▶ YOUR INSTRUCTIONS
Return every line in the entries below where the word "colspan" shows up.

[Web interface edit records]
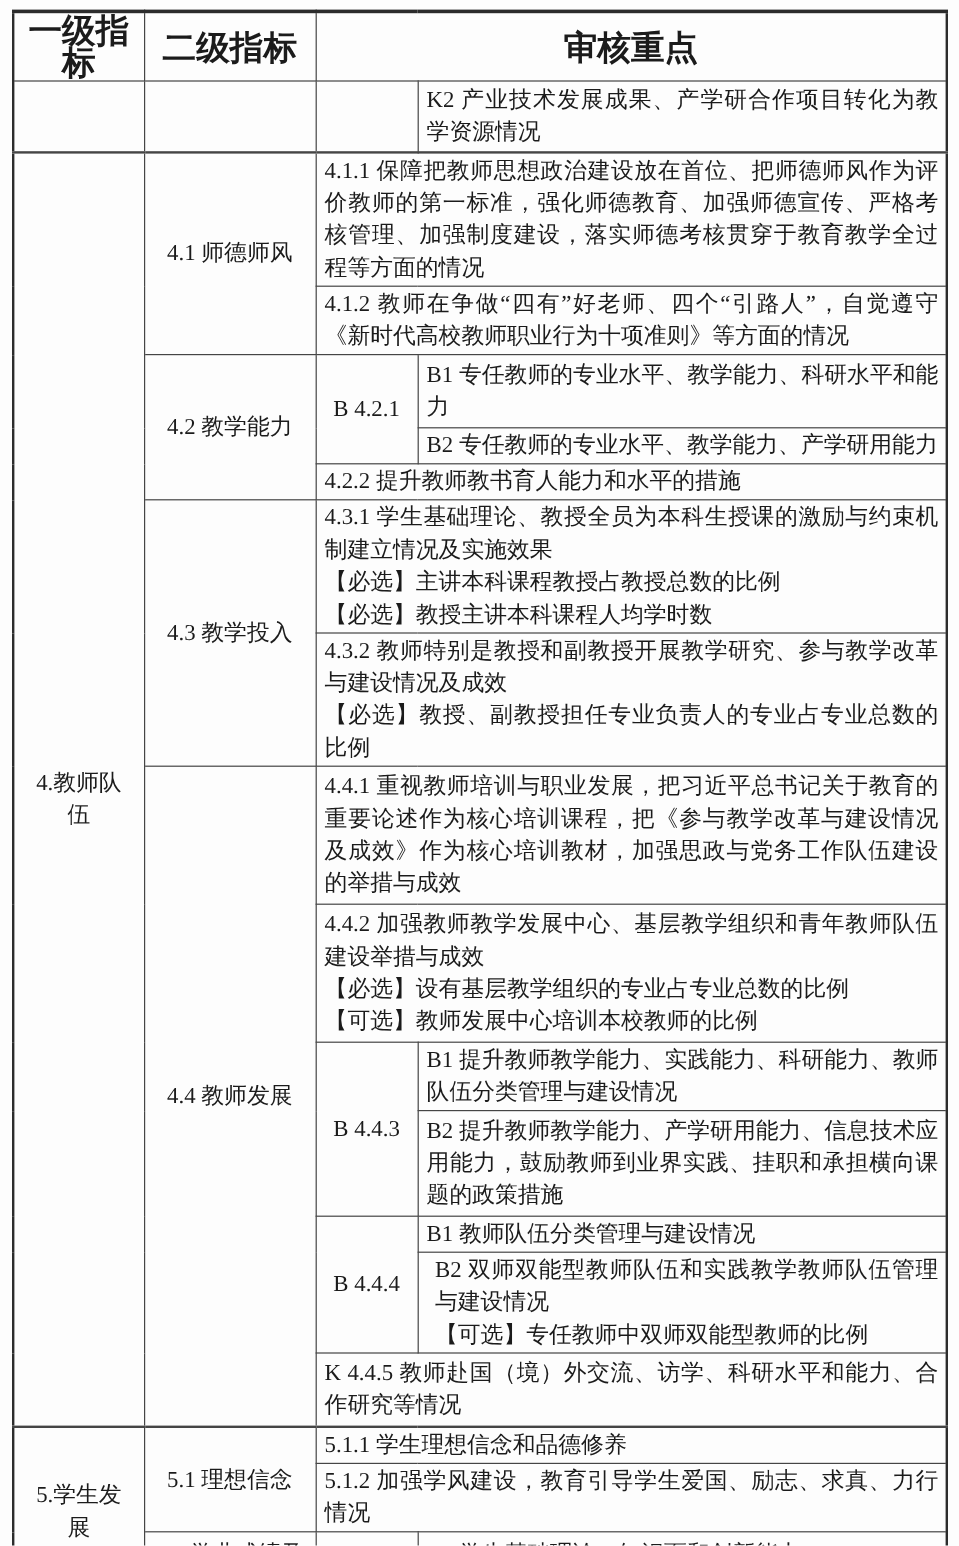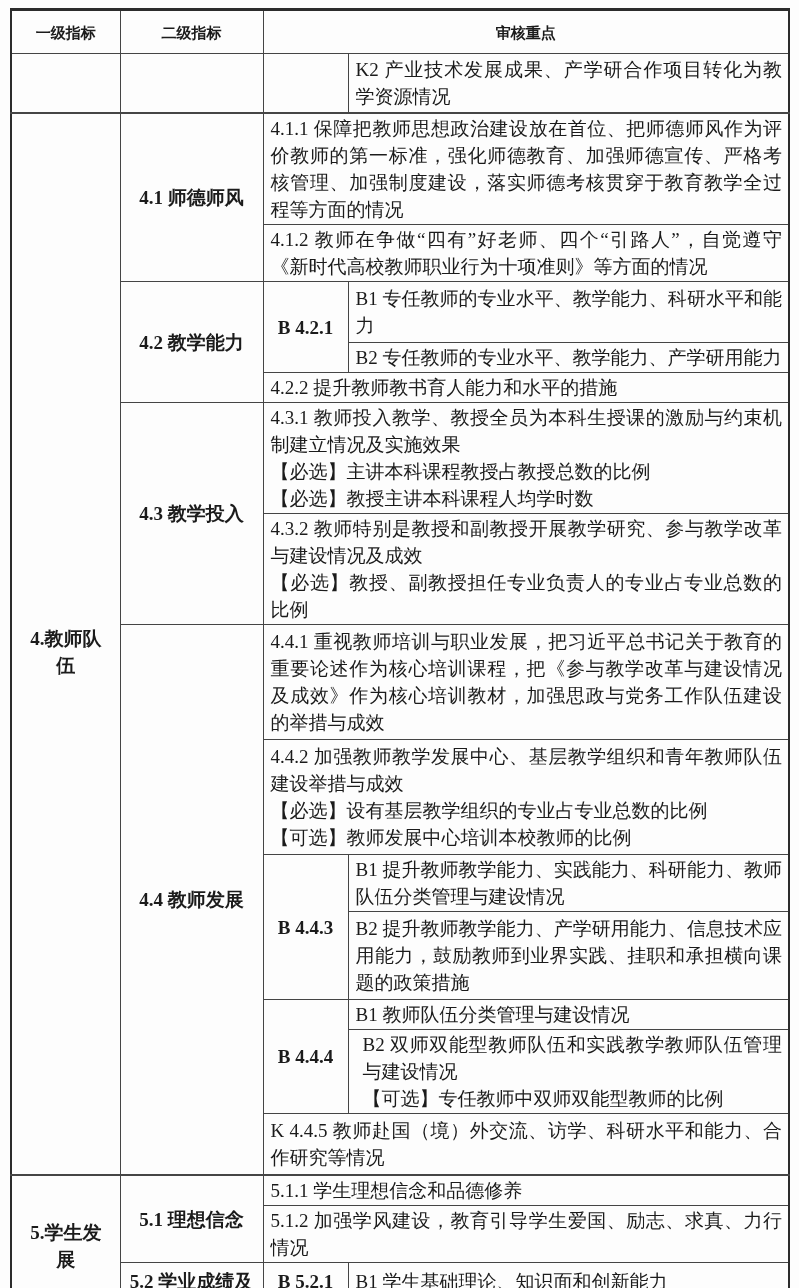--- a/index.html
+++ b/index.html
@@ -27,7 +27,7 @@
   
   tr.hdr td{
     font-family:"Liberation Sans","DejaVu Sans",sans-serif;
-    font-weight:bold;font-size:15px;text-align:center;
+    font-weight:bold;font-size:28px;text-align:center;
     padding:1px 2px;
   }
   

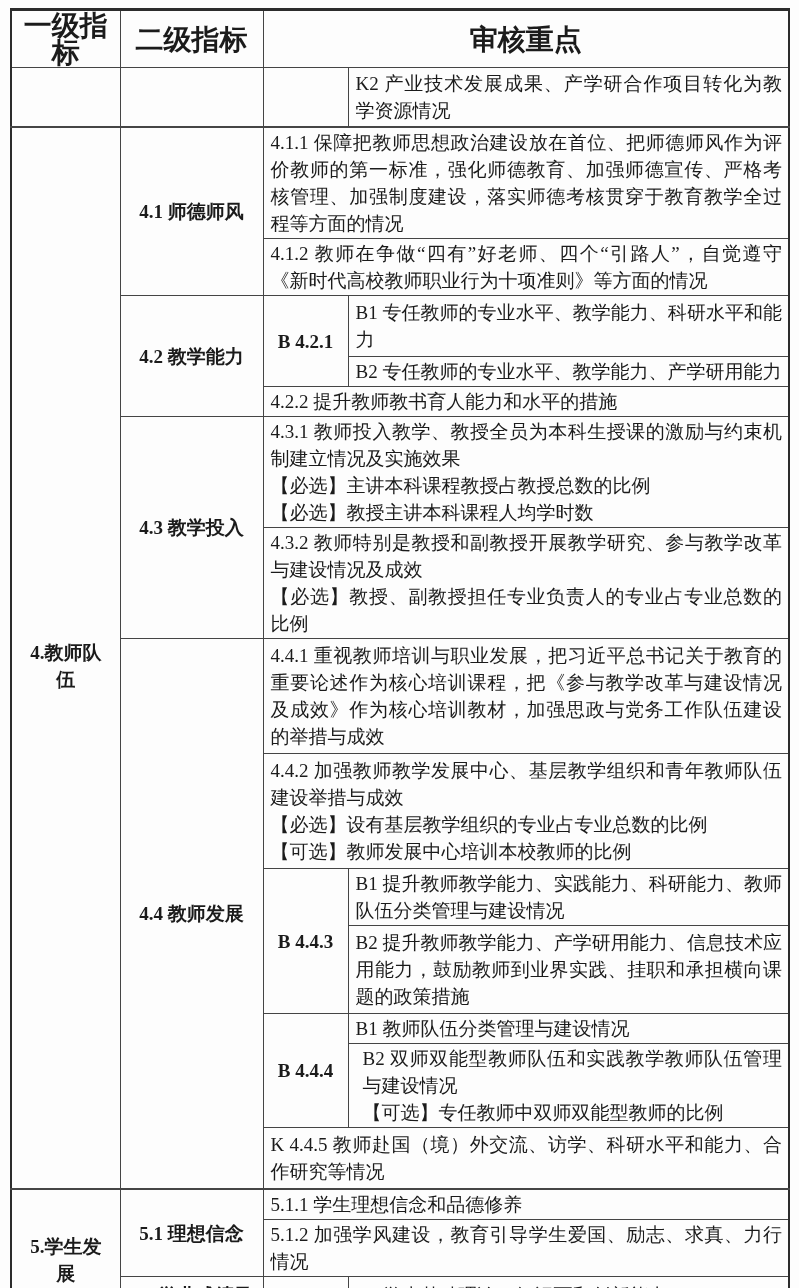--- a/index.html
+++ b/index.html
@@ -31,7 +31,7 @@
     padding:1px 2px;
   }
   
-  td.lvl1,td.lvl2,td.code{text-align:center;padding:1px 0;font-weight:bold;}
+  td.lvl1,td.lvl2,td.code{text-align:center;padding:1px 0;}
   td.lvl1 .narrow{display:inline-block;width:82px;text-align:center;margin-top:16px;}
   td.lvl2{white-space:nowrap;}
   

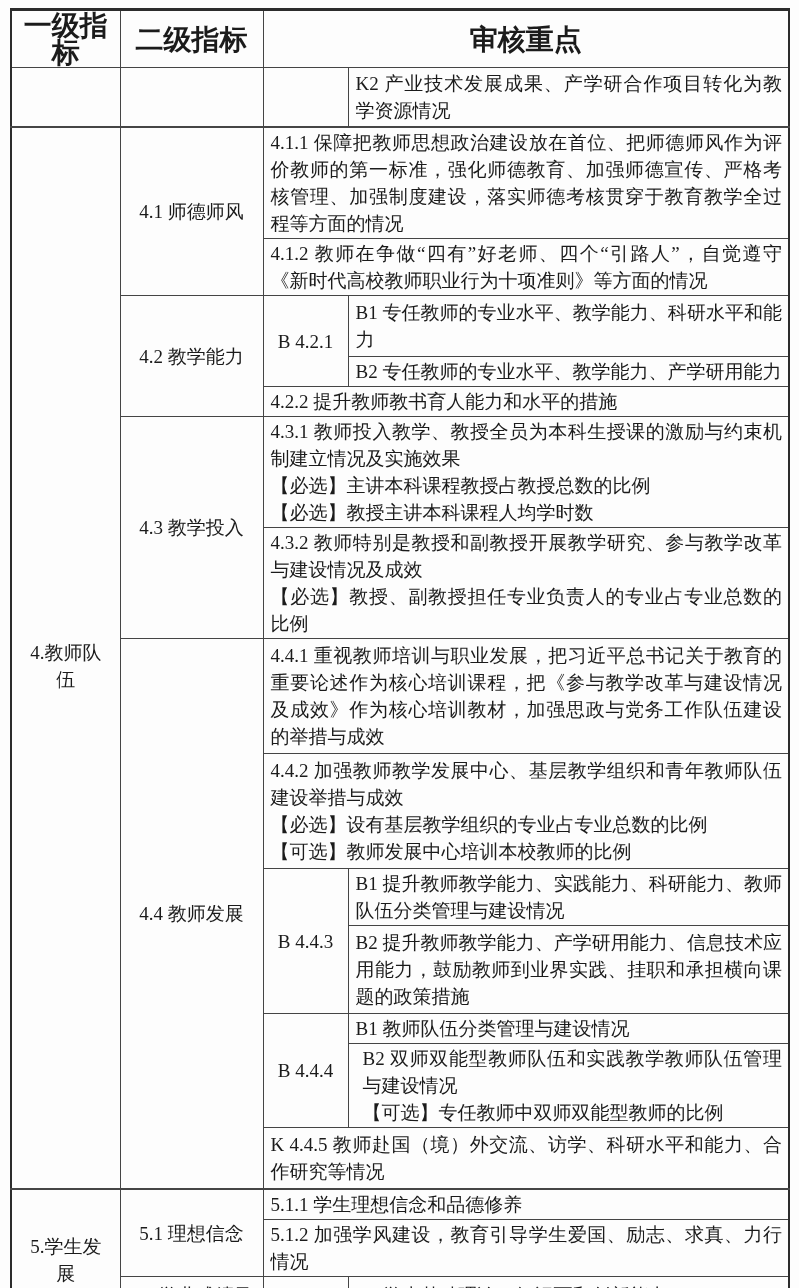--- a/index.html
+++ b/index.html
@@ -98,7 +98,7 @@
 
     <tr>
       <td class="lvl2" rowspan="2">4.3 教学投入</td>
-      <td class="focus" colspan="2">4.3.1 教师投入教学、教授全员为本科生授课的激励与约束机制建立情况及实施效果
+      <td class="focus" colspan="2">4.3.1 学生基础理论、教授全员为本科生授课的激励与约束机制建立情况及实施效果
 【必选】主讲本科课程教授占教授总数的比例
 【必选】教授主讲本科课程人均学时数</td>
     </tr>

* * *

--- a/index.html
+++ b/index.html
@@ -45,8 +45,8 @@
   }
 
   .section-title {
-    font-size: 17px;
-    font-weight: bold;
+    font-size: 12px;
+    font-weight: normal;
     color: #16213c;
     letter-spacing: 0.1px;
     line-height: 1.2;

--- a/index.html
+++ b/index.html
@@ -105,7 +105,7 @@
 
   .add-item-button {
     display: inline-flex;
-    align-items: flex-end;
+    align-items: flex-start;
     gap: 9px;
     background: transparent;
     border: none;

▶ RESPONSE TO THE EXERCISE
-      <td class="focus" colspan="2">4.3.1 教师投入教学、教授全员为本科生授课的激励与约束机制建立情况及实施效果
+      <td class="focus" colspan="2">4.3.1 学生基础理论、教授全员为本科生授课的激励与约束机制建立情况及实施效果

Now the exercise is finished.